*EXCERPTED DATA:*
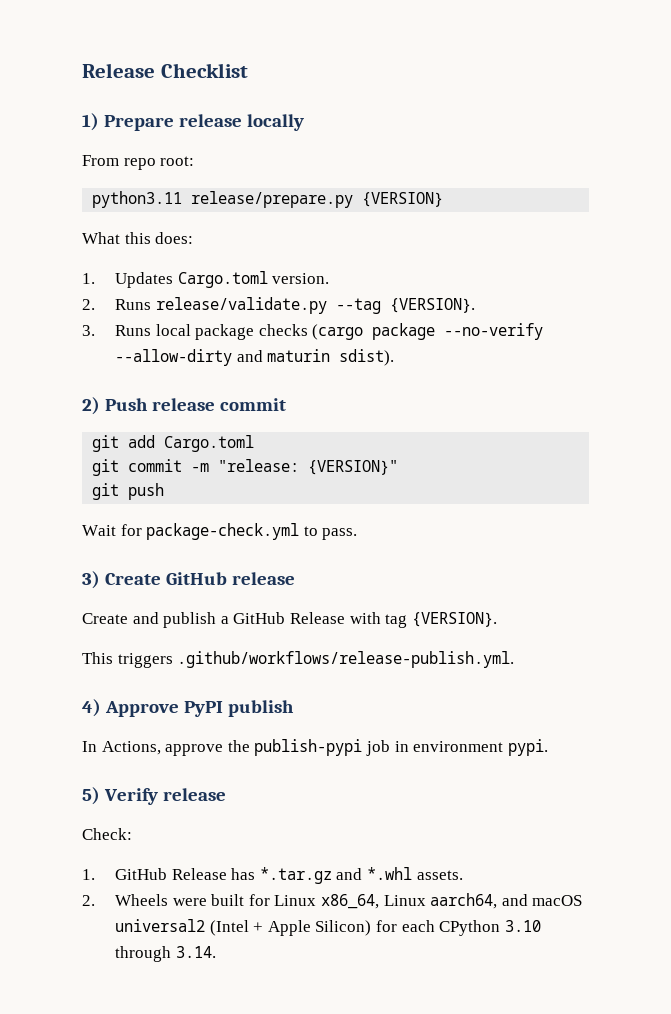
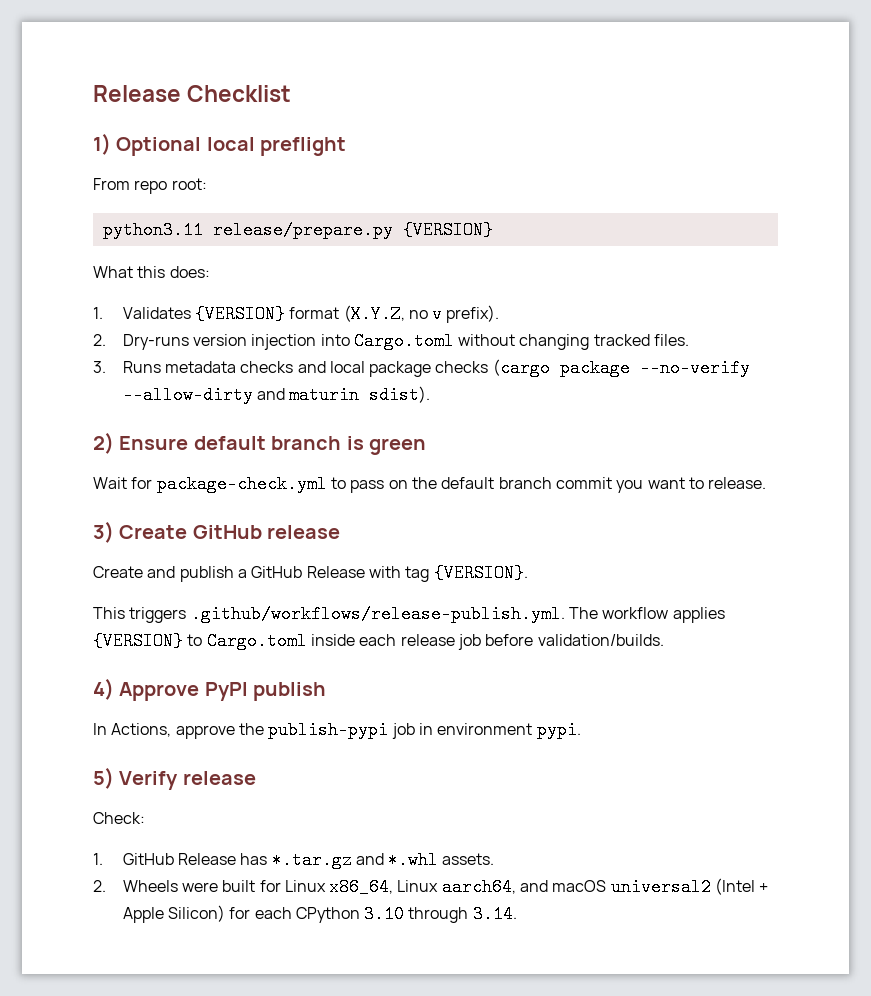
- 1) Prepare release locally
+ 1) Optional local preflight
- 1. Updates Cargo.toml version.
- 2. Runs release/validate.py --tag {VERSION}.
- 3. Runs local package checks (cargo package --no-verify --allow-dirty and maturin sdist).
+ 1. Validates {VERSION} format (X.Y.Z, no v prefix).
+ 2. Dry-runs version injection into Cargo.toml without changing tracked files.
+ 3. Runs metadata checks and local package checks (cargo package --no-verify --allow-dirty and maturin sdist).
- 2) Push release commit
- git add Cargo.toml
- git commit -m "release: {VERSION}"
- git push
- Wait for package-check.yml to pass.
+ 2) Ensure default branch is green
+ Wait for package-check.yml to pass on the default branch commit you want to release.
- This triggers .github/workflows/release-publish.yml.
+ This triggers .github/workflows/release-publish.yml. The workflow applies {VERSION} to Cargo.toml inside each release job before validation/builds.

*TASK ITEM:* Go through the material above, find each line with the string "verify", and copy it.

*YOUR RESPONSE:*
- 3. Runs local package checks (cargo package --no-verify --allow-dirty and maturin sdist).
+ 3. Runs metadata checks and local package checks (cargo package --no-verify --allow-dirty and maturin sdist).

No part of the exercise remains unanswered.